It should also be noted that although Anna D'Agostino was now also in title as of April 18, 2012, neither of the two policy amendments after that date reflect that information being given to defendants. She is not added until after the claim was made and the insurance changed to a Landlord's Policy.

There are two other factors that cause the court to question the defense of not knowing that they should notify the carrier. First D'Agostino Sr., was a member of the New York City Fire Department for thirty years. It is not credible that he failed to acquire some information regarding the differences in insurance for buildings even peripherally over the years. It should be noted that there is no allegation of fraud against either plaintiff.

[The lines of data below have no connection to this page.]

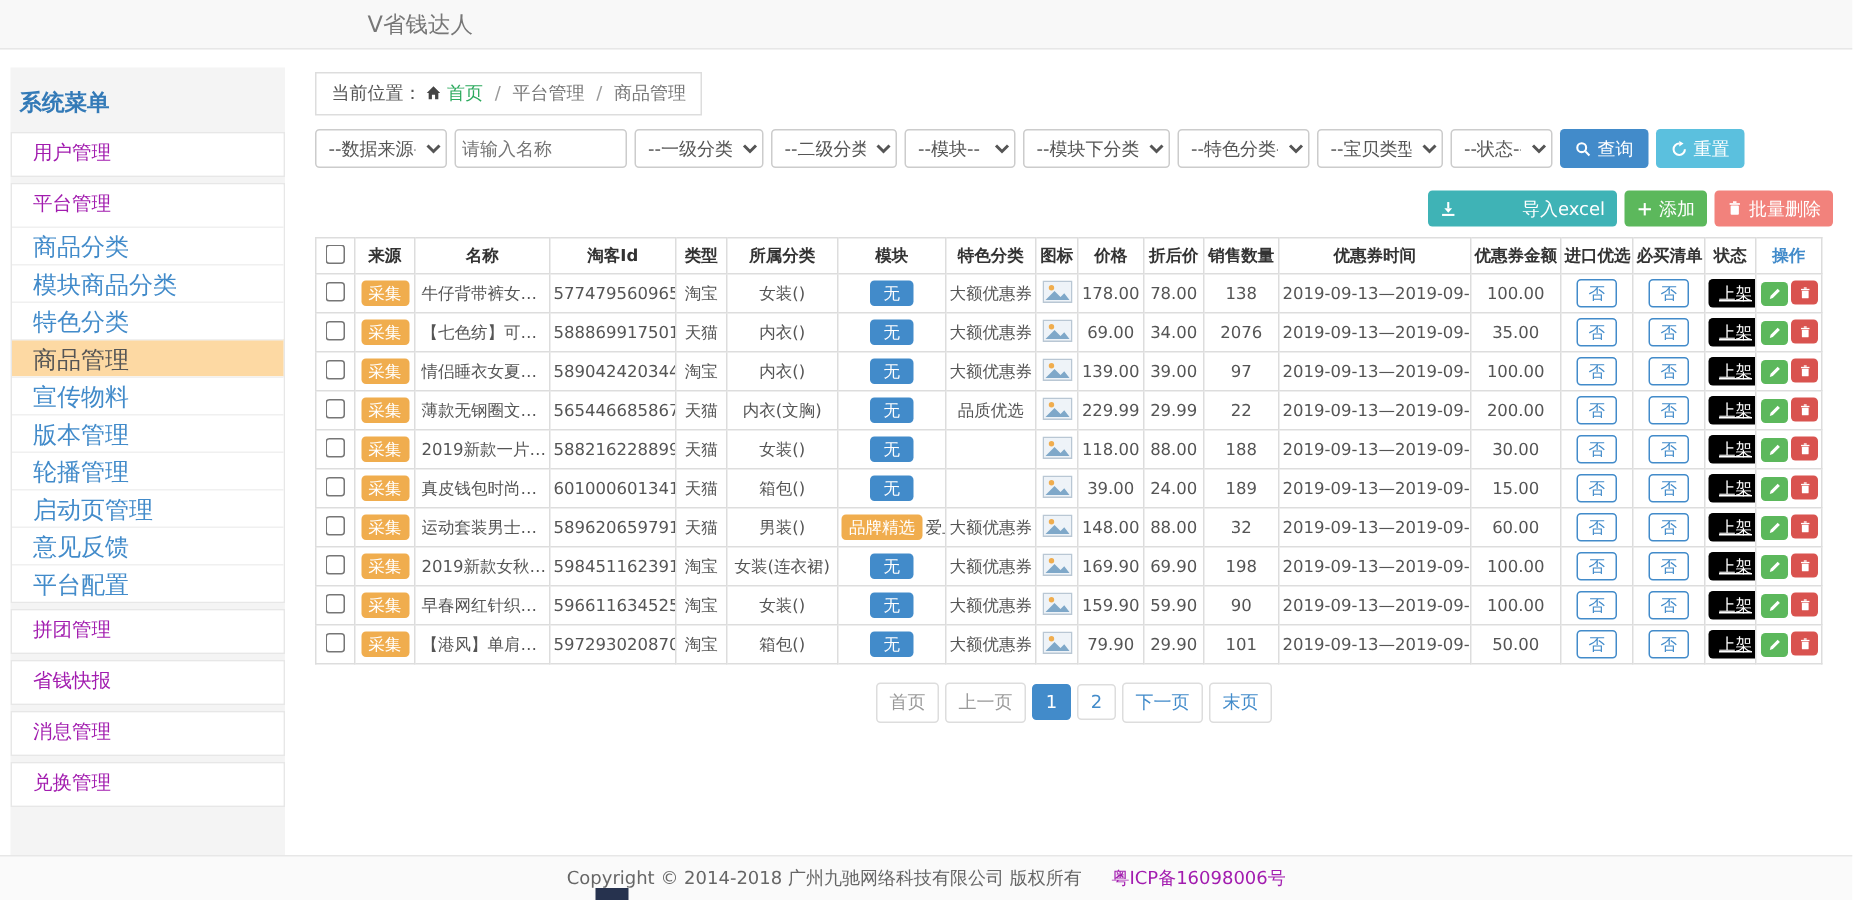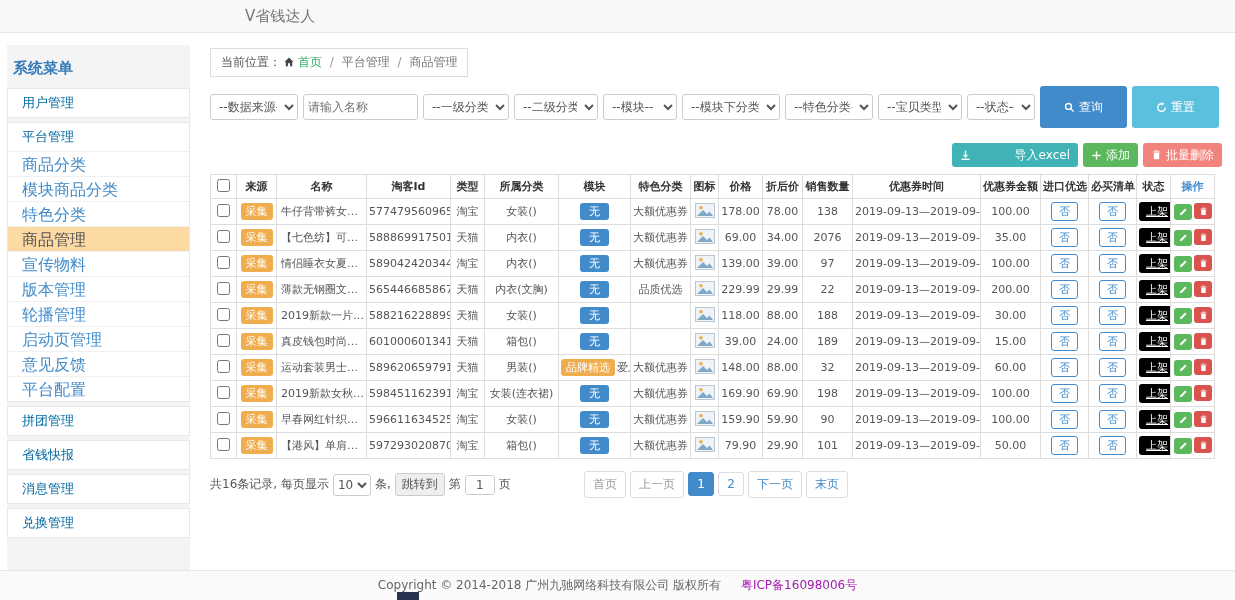"用户管理" .menu-item { color: #0369a1 -> #a21caf }
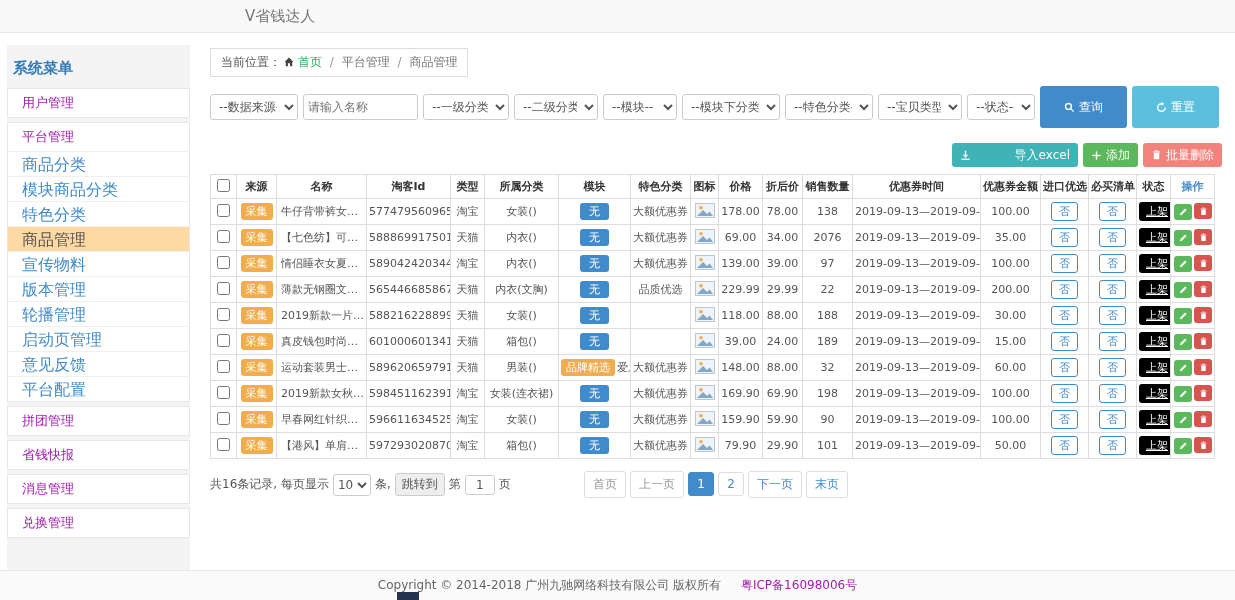"查询" .btn { height: 42px -> 26px; padding: 0 24px -> 0 10px }
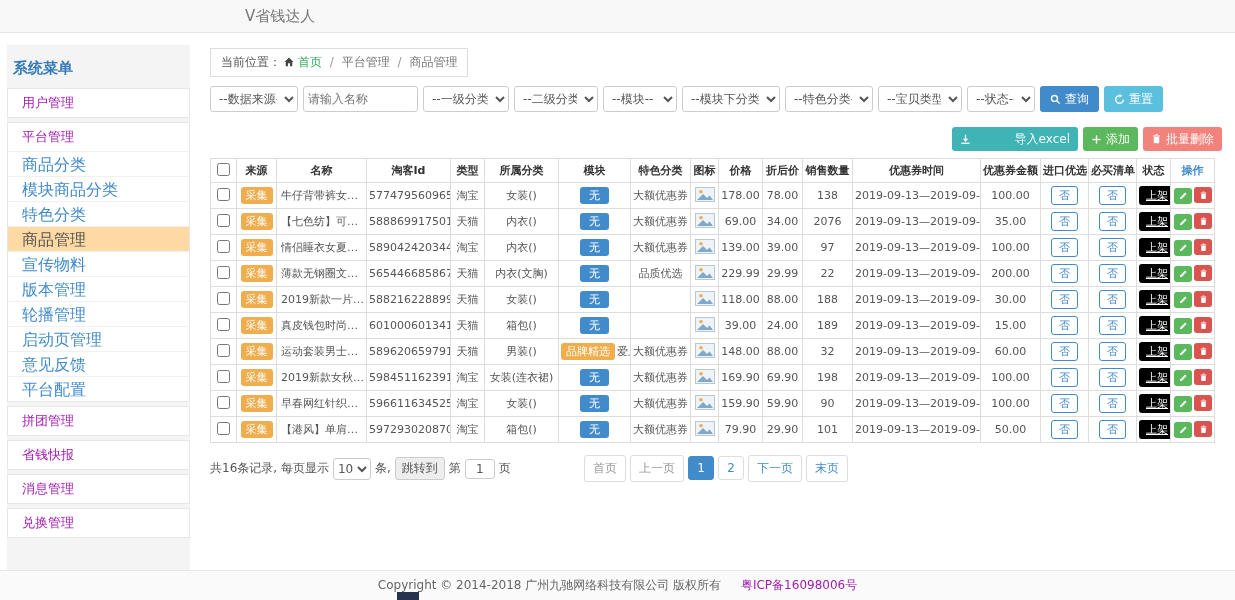"共16条记录, 每页显示" div.pagi-left { html: <div> <span>共16条记录, 每页显示</span> <select><option>10</option></select> <span>条,</span> <span>跳转到</span> <span>第</span> <input> <span>页</span> </div> -> none }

Second, and more important, D'Agostino Jr. is a licensed public adjuster in New York [Insurance Law Article 21]. It is his business to know the differences between insurance coverages as he processes claims with carriers for insureds suffering losses. He resided at 18 Evergreen Avenue since about 2003. He admitted and his father concurred, that D'Agostino Jr., processed the two claims at 18 Evergreen Avenue (2004 & 2009) and the one claim at 21 Atlantic Avenue (2010) for his father. Yet he never said anything to his father concerning the nature of the two policies nor did he advise the agent or adjusters from Allstate that they had issued two Primary Homeowners Policies to D'Agostino Sr. and Galant. In fact, the Allstate adjusters who testified at trial both indicated that they believed that Jr. was the named insured and they were never corrected in that assumption by Jr. or the plaintiffs.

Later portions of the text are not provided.